31 mars 2025

≡ Orphalése, Vous Êtes Comme L'Océan


Adieu Peuple d'Orphalése (1),


Car quelles distances l'amour peut-il atteindre qui ne soient comprises dans cette sphère immense? 


Quelles visions, quelles espérances et quelles présomptions peuvent dépasser cet envol ! 



Tel un chêne géant couvert de fleurs de pommier est cet être immense en vous. Sa force vous relie à la terre, son parfum vous soulève vers l'espace, et, dans sa pérennité, vous êtes immortels.


Il vous a été dit que, pareils à une chaîne, vous êtes aussi faibles que le plus faible de vos maillons.


— Vous mesurer selon votre acte le plus infime, c'est estimer la force de l'océan à la fragilité de son écume. — Vous juger selon vos échecs, c'est blâmer les saisons pour leur inconstance.


Vous êtes comme l'océan. 

Bien que des navires échoués attendent la marée haute sur vos rivages, tel l'océan, vous ne pouvez hâter vos marées. 


Vous êtes également comme les saisons. 

Bien qu'en votre hiver vous niiez votre printemps, Le printemps qui repose en vous sourit dans sa somnolence et n'en est pas offensé. 


Ne pensez pas que je vous dis cela pour vous répéter les uns aux autres : « Il nous a couverts d'éloges et n'a vu que le bon en nous. » 


Je n'exprime en paroles que ce que vous connaissez vous-mêmes en pensée. Et qu'est-ce que la connaissance en paroles, sinon l'ombre de la connaissance sans paroles? 


— Vos pensées et mes paroles sont les ondes d'une mémoire scellée qui tient les registres de nos hiers. Et des jours anciens où la terre ne connaissait ni nous ni elle-même, et des nuits où la terre était tiraillée par la confusion. 


— Des sages sont venus pour vous donner de leur sagesse.


— Je suis venu prendre de votre sagesse. 
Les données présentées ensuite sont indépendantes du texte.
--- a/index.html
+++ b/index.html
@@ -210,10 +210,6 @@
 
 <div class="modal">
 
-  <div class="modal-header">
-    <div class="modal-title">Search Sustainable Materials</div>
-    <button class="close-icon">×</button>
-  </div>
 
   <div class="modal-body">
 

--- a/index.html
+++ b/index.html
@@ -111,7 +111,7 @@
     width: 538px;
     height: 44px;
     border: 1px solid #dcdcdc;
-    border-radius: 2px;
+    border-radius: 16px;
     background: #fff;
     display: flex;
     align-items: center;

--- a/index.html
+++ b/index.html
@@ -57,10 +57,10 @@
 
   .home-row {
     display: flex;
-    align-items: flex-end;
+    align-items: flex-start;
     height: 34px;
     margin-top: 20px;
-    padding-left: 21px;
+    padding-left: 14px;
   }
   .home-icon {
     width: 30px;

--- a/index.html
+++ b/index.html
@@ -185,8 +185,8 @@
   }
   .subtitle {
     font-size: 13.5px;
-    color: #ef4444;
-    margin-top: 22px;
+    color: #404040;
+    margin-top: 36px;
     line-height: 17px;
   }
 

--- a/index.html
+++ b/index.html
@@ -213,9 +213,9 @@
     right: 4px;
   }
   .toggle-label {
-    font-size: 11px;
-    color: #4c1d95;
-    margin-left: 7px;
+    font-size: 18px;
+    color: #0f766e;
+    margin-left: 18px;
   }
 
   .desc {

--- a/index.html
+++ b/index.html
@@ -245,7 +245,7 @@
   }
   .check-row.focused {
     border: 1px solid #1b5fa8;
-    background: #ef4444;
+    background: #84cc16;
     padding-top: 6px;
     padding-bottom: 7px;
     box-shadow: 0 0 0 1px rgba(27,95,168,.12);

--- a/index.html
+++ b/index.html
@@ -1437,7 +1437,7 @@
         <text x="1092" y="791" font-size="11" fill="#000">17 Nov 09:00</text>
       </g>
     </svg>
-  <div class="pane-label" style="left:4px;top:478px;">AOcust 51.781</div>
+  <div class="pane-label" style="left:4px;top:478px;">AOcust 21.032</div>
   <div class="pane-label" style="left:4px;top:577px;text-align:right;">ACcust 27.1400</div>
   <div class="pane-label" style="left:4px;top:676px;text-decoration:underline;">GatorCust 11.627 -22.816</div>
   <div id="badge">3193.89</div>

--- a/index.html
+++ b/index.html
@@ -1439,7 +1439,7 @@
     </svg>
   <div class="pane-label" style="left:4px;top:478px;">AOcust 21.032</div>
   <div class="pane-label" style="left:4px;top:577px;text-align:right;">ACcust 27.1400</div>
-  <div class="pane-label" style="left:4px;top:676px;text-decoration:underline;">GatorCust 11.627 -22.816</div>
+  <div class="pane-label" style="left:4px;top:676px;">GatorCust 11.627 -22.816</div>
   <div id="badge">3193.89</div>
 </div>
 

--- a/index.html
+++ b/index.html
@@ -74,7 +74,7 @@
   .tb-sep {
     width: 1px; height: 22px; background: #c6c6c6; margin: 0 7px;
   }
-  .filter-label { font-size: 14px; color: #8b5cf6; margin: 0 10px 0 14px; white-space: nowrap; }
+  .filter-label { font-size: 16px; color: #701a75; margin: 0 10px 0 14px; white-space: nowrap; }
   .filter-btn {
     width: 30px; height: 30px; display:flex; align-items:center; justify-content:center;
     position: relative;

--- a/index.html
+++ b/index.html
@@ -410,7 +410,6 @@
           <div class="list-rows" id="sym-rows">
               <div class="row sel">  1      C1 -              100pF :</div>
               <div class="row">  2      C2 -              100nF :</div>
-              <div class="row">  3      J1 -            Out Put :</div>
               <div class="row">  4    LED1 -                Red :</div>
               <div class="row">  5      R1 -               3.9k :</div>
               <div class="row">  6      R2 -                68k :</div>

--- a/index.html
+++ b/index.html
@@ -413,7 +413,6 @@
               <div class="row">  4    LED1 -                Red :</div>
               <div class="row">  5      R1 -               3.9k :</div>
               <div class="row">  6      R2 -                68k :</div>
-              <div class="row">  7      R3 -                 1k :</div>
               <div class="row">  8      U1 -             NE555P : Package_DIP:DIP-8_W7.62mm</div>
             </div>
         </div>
Et voilà que j'ai trouvé ce qui est plus grand que la sagesse : C'est une flamme-esprit en chacun de vous qui ne cesse de s'amplifier par elle-même, Tandis que, dans votre indifférence à son expansion, vous vous lamentez sur l'étiolement de vos jours. 



C'est la vie en quête de vie dans des corps qui redoutent la tombe. Il n'est point de tombes ici. Ces montagnes et ces plaines sont un berceau et un tremplin. Chaque fois que vous passez près du champ où vous avez enterré vos aïeux, regardez-le bien et vous y verrez vos enfants dansant avec vous-mêmes, la main dans la main.


En vérité, vous vous divertissez souvent sans le savoir. D'autres sont venus à vous et, en échange de promesses dorées faites à votre confiance, vous ne leur avez donné que richesses, pouvoir et gloire.


Je vous ai donné moins qu'une promesse, et pourtant, vous avez été plus généreux envers moi. Vous m'avez donné ma plus profonde soif de vie. Certainement, il n'est de don plus grand pour un homme que de changer tous ses desseins en lèvres brûlantes, toute vie en fontaine.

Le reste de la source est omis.